> TASK DESCRIPTION:
Only lines with the string "layer" are wanted. Pull them out of the data.

### DATASET CONTENT ###

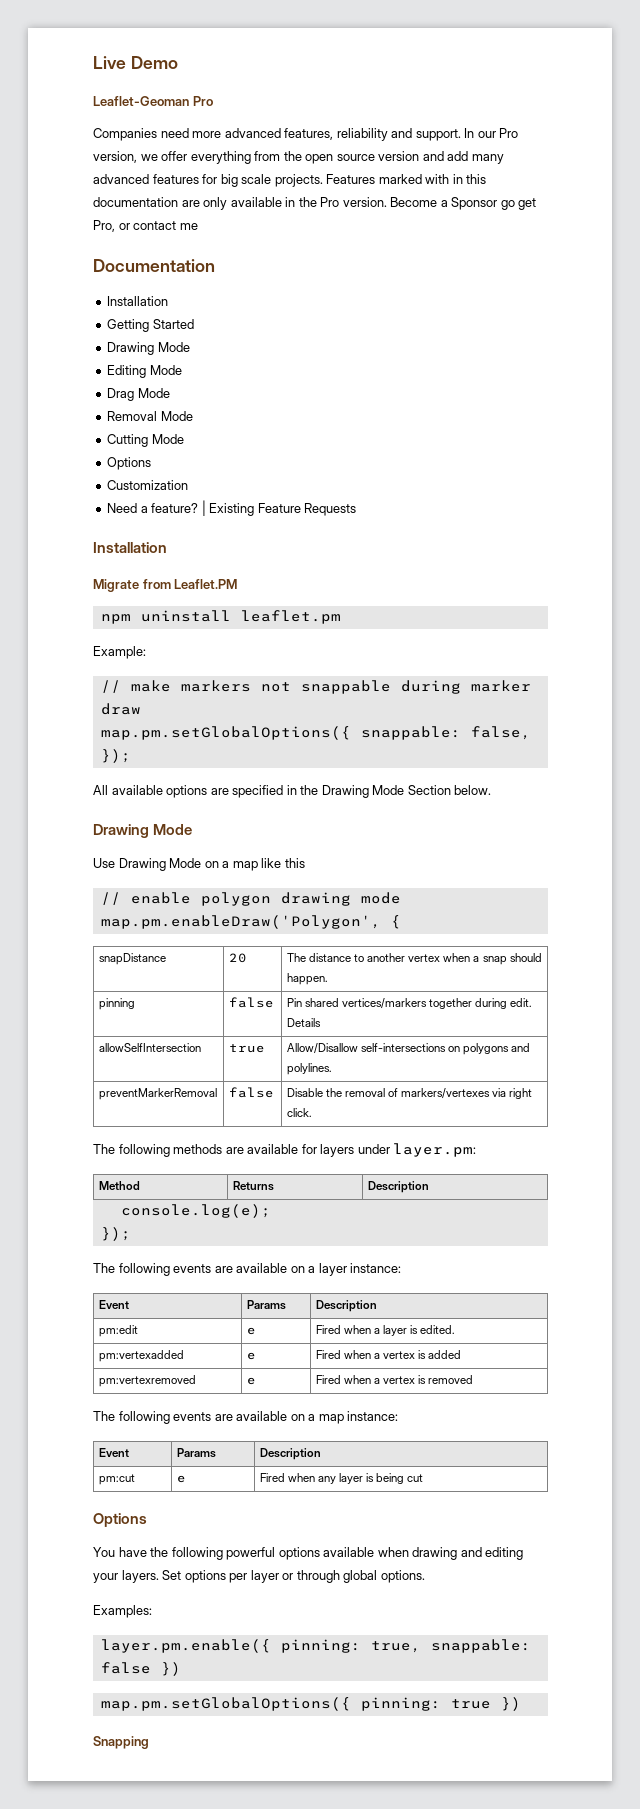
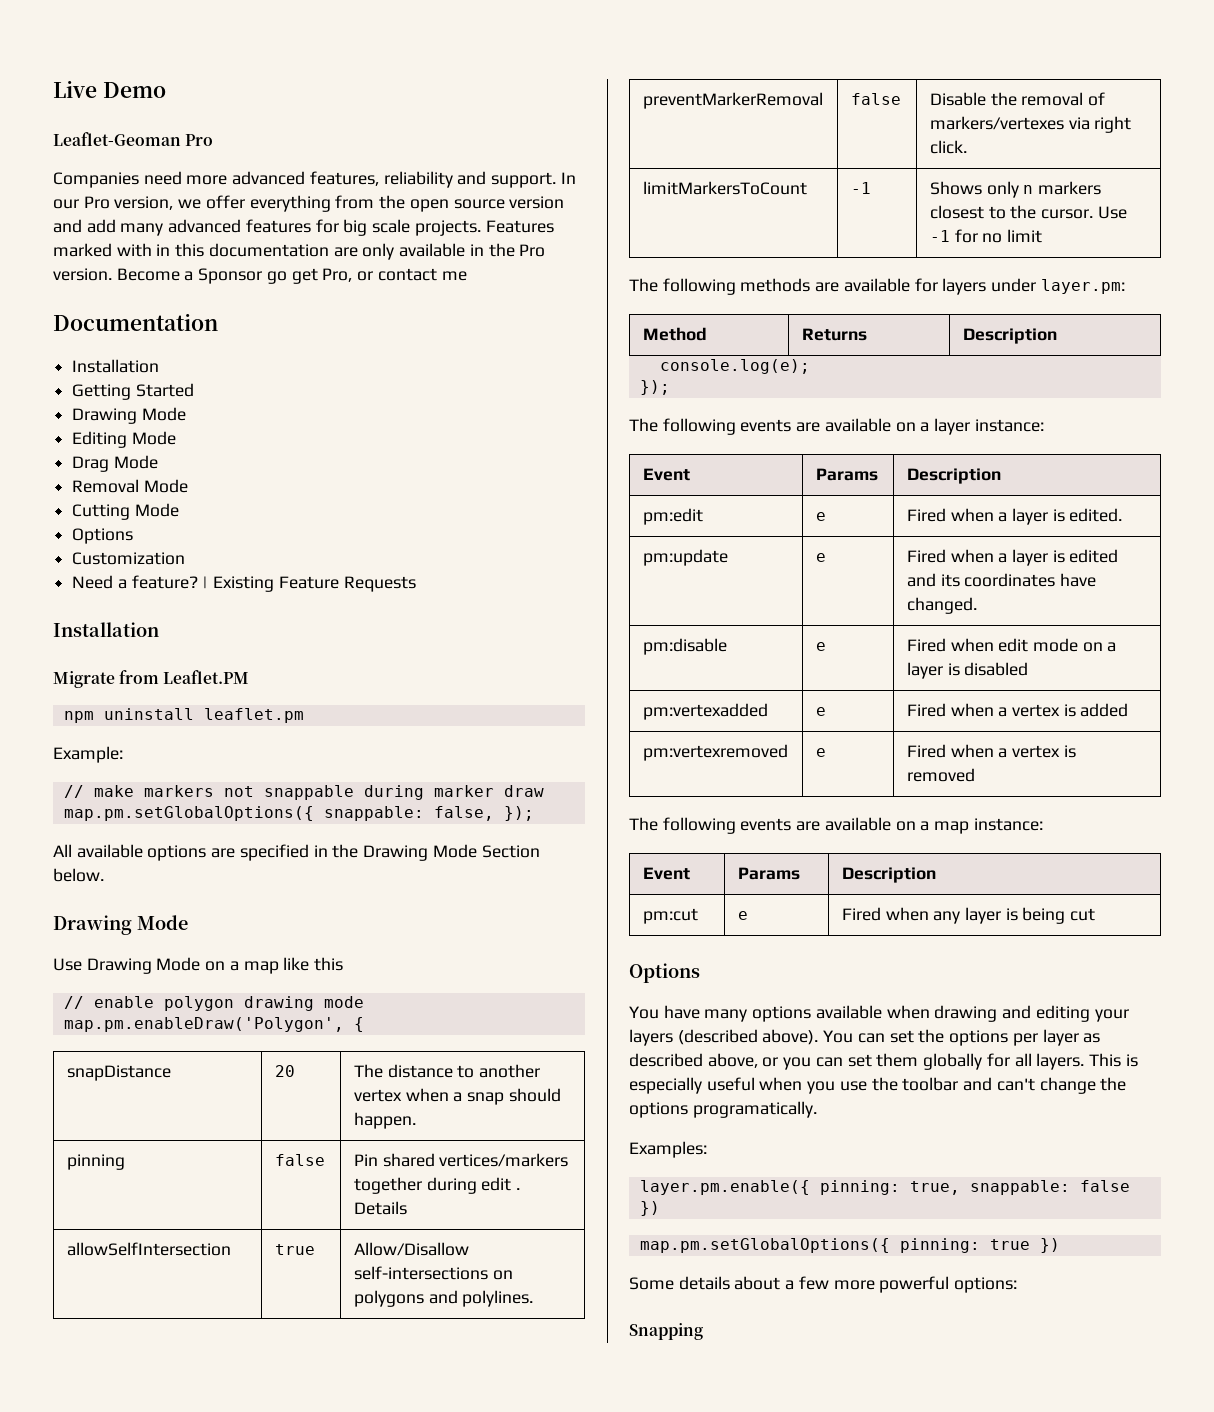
[510,998,533,1007] edit. -> [481,1177,520,1191] edit .
(312, 1112) none -> [642,181,807,195] [850,182,871,194] [929,181,1101,198] [929,205,1127,219] [929,229,1042,243] // limitMarkersToCount | -1 | Shows only n markers closest to the cursor. Use -1 for no limit
(456, 1329) none -> [642,549,728,566] [815,553,826,562] [906,549,1119,566] [906,573,1096,587] [906,597,977,614] [642,638,727,655] [815,642,826,651] [906,638,1117,652] [906,662,1029,679] // pm:update | e | Fired when a layer is edited and its coordinates have changed. // pm:disable | e | Fired when edit mode on a layer is disabled
[150,1547,276,1560] the following powerful -> [704,1009,748,1022] many
[121,1570,425,1583] layers. Set options per layer or through global options. -> [629,1029,1101,1046] [629,1053,1138,1070] [629,1077,1127,1094] [629,1101,817,1118] layers (described above). You can set the options per layer as described above, or you can set them globally for all layers. This is especially useful when you use the toolbar and can't change the options programatically.
(521, 1704) none -> [629,1276,1018,1293] // Some details about a few more powerful options:

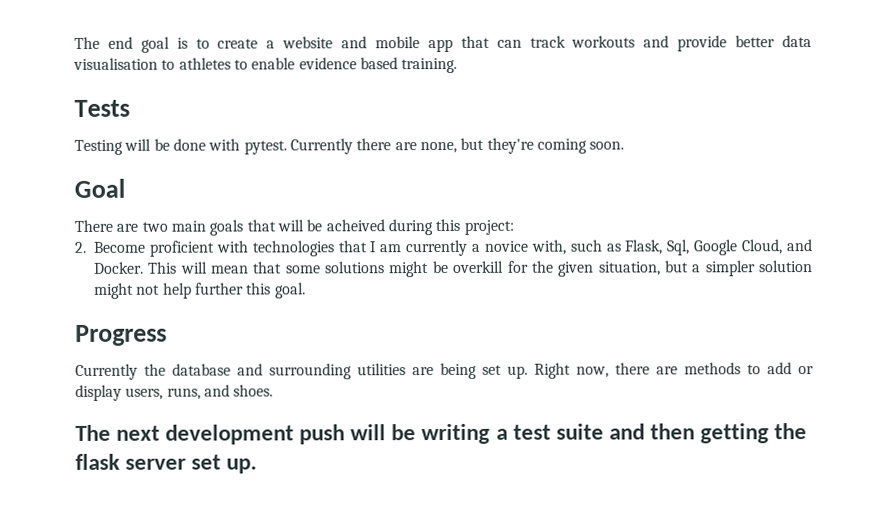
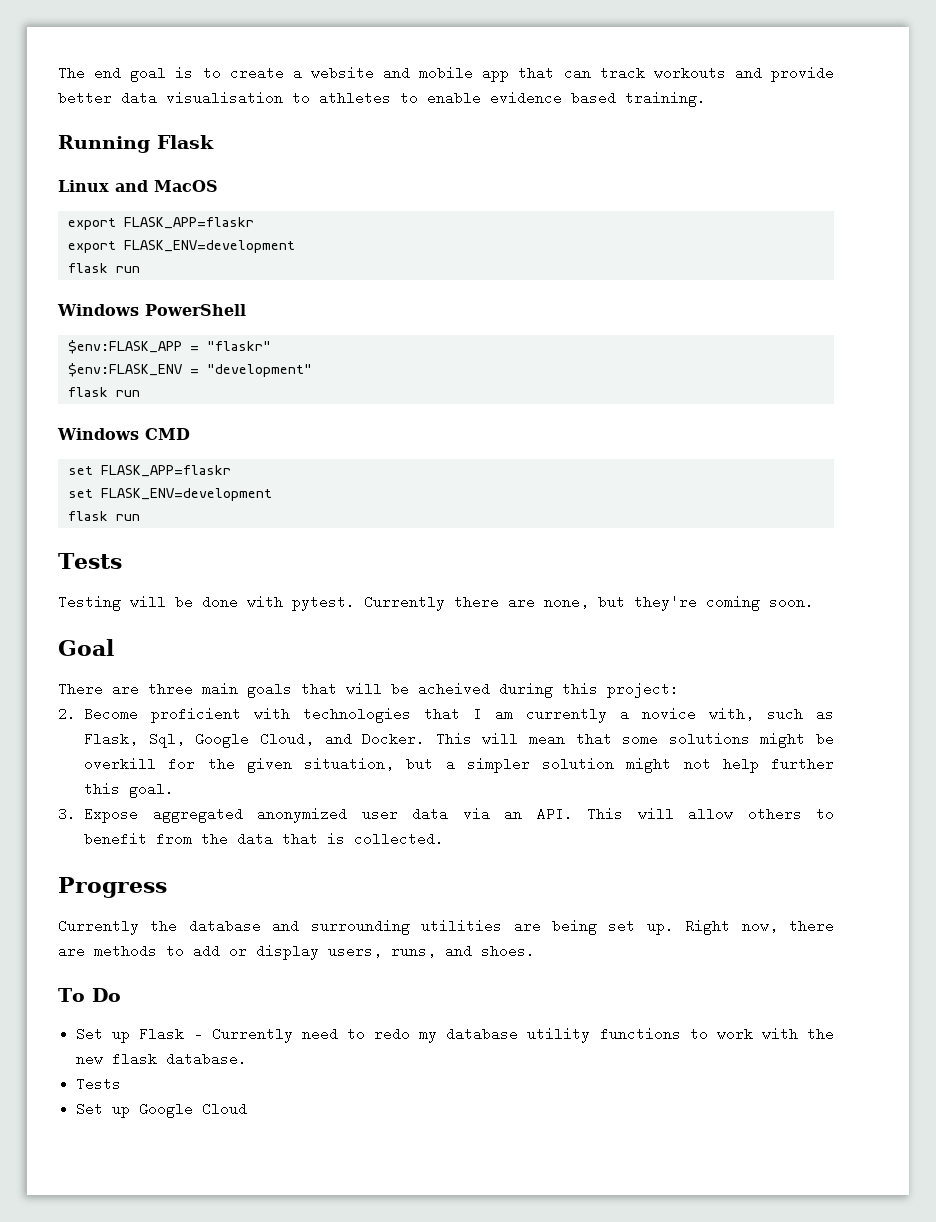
(458, 65) none -> [58,135,214,153] [58,180,218,192] [67,217,254,230] [67,240,295,253] [67,263,140,273] [57,304,246,316] [67,340,271,354] [67,363,312,377] [67,387,140,397] [57,428,190,440] [67,465,231,477] [67,488,272,501] [67,511,140,521] // Running Flask // Linux and MacOS // export FLASK_APP=flaskr // export FLASK_ENV=development // flask run // Windows PowerShell // $env:FLASK_APP = "flaskr" // $env:FLASK_ENV = "development" // flask run // Windows CMD // set FLASK_APP=flaskr // set FLASK_ENV=development // flask run
[141,221,168,232] two -> [148,682,193,696] three
(306, 290) none -> [58,807,834,823] [84,832,445,846] // 3. Expose aggregated anonymized user data via an API. This will allow others to benefit from the data that is collected.
[75,423,807,445] [75,453,258,474] The next development push will be writing a test suite and then getting the flask server set up. -> [58,988,121,1002] [76,1027,834,1043] [76,1052,248,1066] [76,1077,122,1091] [76,1102,248,1118] To Do // Set up Flask - Currently need to redo my database utility functions to work with the new flask database. // Tests // Set up Google Cloud

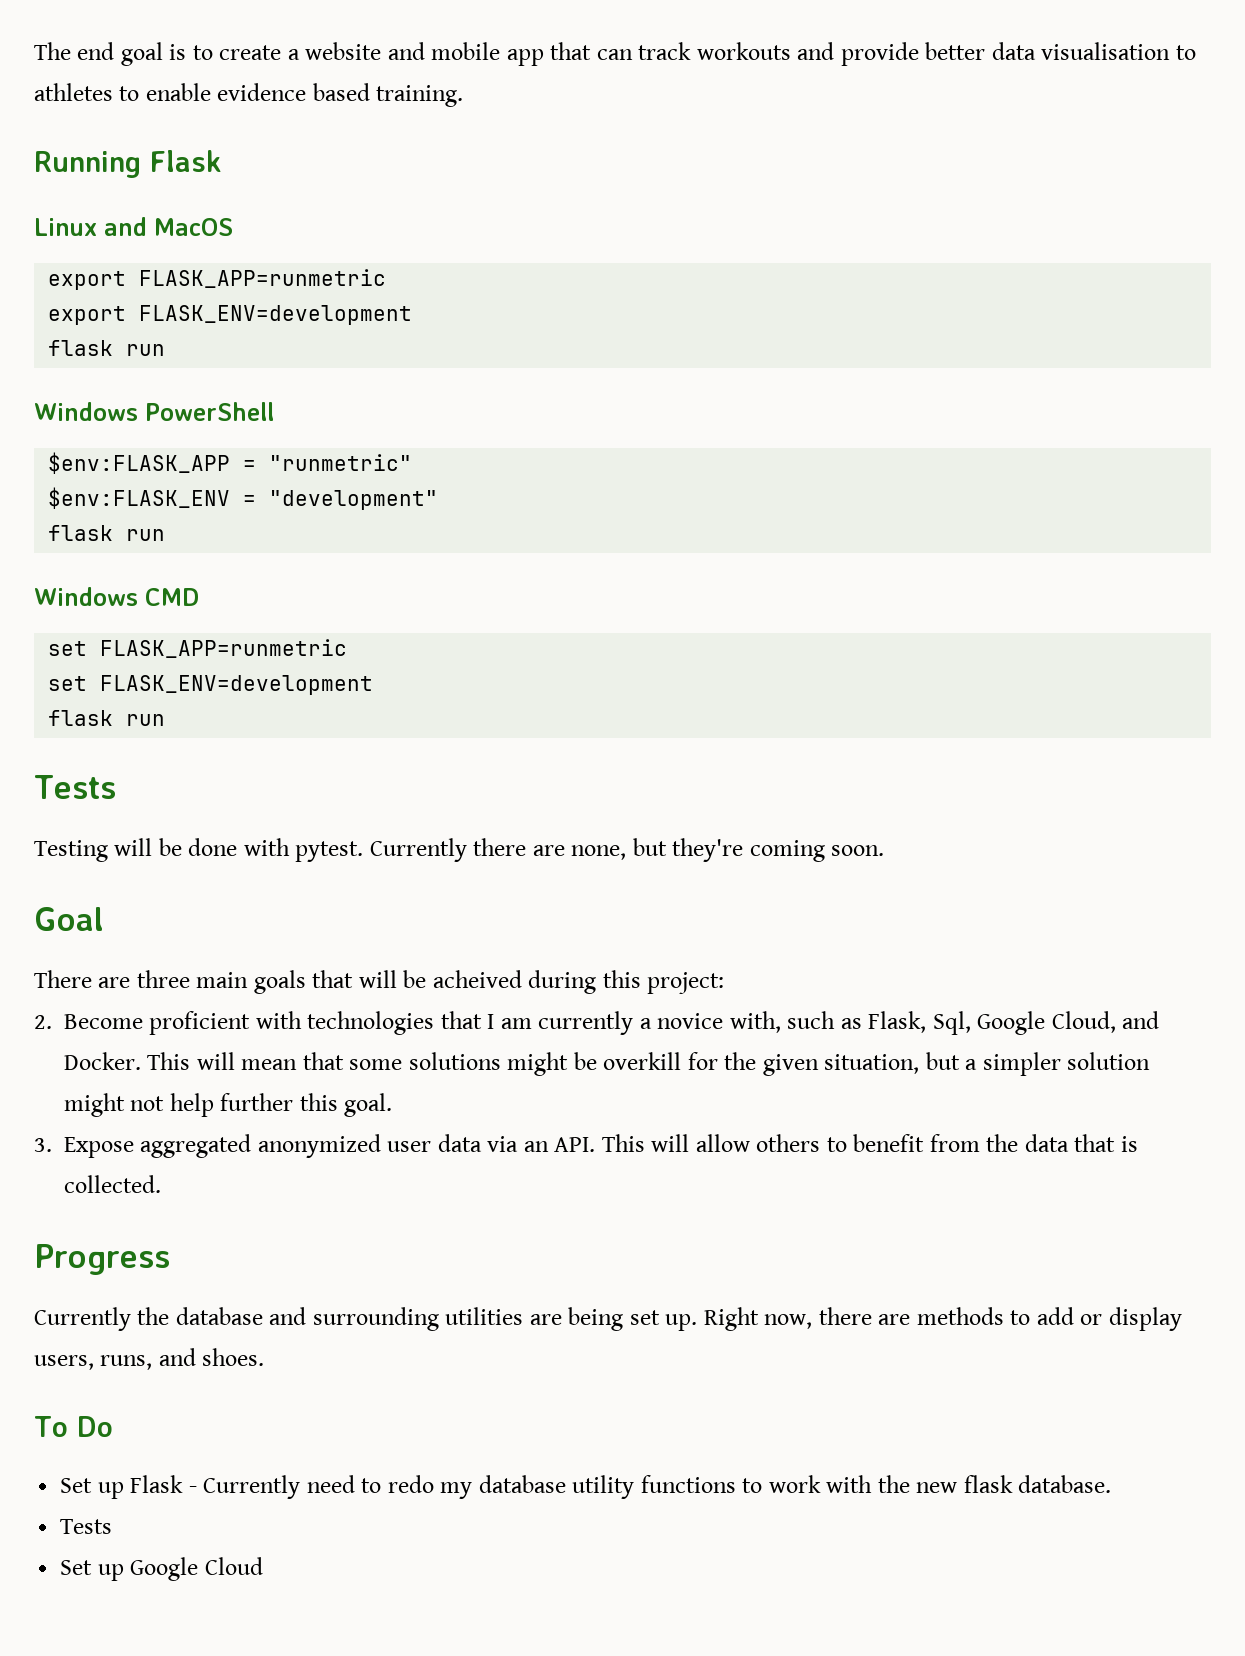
[123,217,254,229] FLASK_APP=flaskr -> [139,269,387,288] FLASK_APP=runmetric
[206,341,271,351] "flaskr" -> [269,454,413,471] "runmetric"
[100,465,231,477] FLASK_APP=flaskr -> [100,639,348,658] FLASK_APP=runmetric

###

> RESPONSE FOR THIS EXERCISE:
(456, 1329) none -> [642,549,728,566] [815,553,826,562] [906,549,1119,566] [906,573,1096,587] [906,597,977,614] [642,638,727,655] [815,642,826,651] [906,638,1117,652] [906,662,1029,679] // pm:update | e | Fired when a layer is edited and its coordinates have changed. // pm:disable | e | Fired when edit mode on a layer is disabled
[121,1570,425,1583] layers. Set options per layer or through global options. -> [629,1029,1101,1046] [629,1053,1138,1070] [629,1077,1127,1094] [629,1101,817,1118] layers (described above). You can set the options per layer as described above, or you can set them globally for all layers. This is especially useful when you use the toolbar and can't change the options programatically.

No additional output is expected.